My Grendel
I am sometimes compelled to be surly, to be irritable, to attack, to demand, to will, to disregard, to own, to growl, to close my world around me, close it down to something small, to focus, to admonish those who dare to affect my focus, to drill down to one issue, to expel any tendency, any nature, that distracts. And yet (perhaps not so quietly as desperately), my will is to be open, friendly, impassionate, relaxed, jovial, warm, shining in a world that I extol as good, brightly cheering the world on with a small stoic smile and chuckle, engaged by the interesting, the magic of life, and detached from the illusion of the bad, the evil. But as the former reigns, I hunker down and walk hunched resentful that my will to openness (the latter) has failed (and is so much pathos), I want to sweep my hand wide pushing everything aside, clearing my way. But I am not joyless, to the contrary, what I want brings me joy, and what I want is to be Gardner’s Grendel, brandishing that force that precipitates from mixing a sense of betrayal and disappointment in a powerful person.
Then, I sometimes want to go where monsters must go, someplace dark and alone. That place is the basement.
That’s right, the basement. Not because my basement is some pathetic, tricked out, soft landing pad, adorned with relics and talismans and other devices to evoke and play-pretend that I have the strength and prowess of gun-toting action heroes or professional athletes. My basement has no couch, no flat screen television, no comfortable chair. There is no cold beer cooler, no pool table. No posters of an imaginary harem, no iconic posters of god like men from movies and sports. No carpet. No video games. No, no, no.
The basement is dark. Lit by accidental lights, strewn about, clamped wherever convenient to bare floor joists above, extension cords weaving in and out of the strata of live and dead electrical conduit and plumbing. Creaking cracking stairs steep down to the concrete dusty floor. It is a hole, dug from the dirt. And where the small concrete floor ends, dirt rests until the bare granite stone walls.
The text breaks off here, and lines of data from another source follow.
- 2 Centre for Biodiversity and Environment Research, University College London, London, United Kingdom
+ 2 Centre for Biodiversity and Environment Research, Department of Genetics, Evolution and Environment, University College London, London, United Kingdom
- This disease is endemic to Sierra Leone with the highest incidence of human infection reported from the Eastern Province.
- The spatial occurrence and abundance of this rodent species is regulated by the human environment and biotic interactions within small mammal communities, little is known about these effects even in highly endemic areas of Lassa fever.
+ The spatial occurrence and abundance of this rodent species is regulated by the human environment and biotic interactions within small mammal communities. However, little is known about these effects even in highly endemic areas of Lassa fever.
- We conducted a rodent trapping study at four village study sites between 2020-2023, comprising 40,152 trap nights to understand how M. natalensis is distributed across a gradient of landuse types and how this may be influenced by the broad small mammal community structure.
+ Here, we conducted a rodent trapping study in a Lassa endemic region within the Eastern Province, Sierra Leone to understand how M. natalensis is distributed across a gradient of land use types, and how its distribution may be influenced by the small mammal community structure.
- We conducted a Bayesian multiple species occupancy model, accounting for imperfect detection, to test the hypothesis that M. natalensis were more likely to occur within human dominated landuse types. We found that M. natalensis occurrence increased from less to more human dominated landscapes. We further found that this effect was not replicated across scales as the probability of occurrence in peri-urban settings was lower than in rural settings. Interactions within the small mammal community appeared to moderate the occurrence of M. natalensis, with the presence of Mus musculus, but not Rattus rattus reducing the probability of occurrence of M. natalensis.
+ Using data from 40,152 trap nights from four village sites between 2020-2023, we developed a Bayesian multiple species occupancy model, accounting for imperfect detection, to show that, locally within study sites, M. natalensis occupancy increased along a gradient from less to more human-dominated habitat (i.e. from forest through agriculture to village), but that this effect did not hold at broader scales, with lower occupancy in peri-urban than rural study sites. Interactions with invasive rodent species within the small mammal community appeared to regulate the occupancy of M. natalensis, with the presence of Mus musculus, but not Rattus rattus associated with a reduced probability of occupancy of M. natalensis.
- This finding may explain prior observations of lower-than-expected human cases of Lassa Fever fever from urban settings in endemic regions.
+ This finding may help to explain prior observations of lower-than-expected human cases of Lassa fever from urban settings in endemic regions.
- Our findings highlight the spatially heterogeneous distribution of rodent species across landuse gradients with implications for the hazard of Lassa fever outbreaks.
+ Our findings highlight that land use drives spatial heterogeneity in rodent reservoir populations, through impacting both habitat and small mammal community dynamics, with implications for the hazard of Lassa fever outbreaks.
The basement is subterranean, civilized only the fact that men dug it, and it is populated by a washer/dryer, a furnace, hot water heater, piles of tools, a smattering of furniture, and my growing workshop.
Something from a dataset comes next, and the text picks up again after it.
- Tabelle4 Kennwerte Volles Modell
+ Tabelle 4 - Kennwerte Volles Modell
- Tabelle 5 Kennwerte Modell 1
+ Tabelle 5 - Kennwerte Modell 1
One wall I have framed, roughed. Without sheet rock, plaster, or paneling, it is a row of 2X4s, plumb and level, holding recycled kitchen cabinets and countertop. These cabinets are now slowly filling, the piles of tools left by generations before are inching their way around, across the floor and sifting themselves into component parts, organizing into genus and species, sliding into their own special place. Dozens and dozens of wrenches, screw drivers, pliers, snips, punches, knives, chisels, scoops, and saws dating from 100 years ago until now. Sorting, sorting. Hammers hanging themselves from nails, (the number is absurd, ten or twelve) ball peen, sledge, framing, brass, mallet, heavy, light. Tools of unknown origin and for unascertainable purpose. Lumber everywhere multiplying, reproducing into a dizzying array of mutations, every piece unique in size, species of wood, condition, age. Glass of every color and description. And fasteners, 60 years of nails, screws, tacks in mounds, spilling out of coffee cans, glass jars, ammunition tins, plastic tubs, everywhere crawlin across the floor. Books on wood craft, glass cutting, tree care. Pens, pencils, glass cutters, power tools, boxes, tubs, ropes, twine, chains, oil, lubricants, glues, and cans and cans rolling of paint. It is a tornadic storm, whirling around me, and on the outside of the spinning funnel is furniture, ancient, antique, in pieces awaiting refurbishment with maddening patience, dusty, brown furniture. Bicycles. And one wicker chair, constantly whipping in and out of view.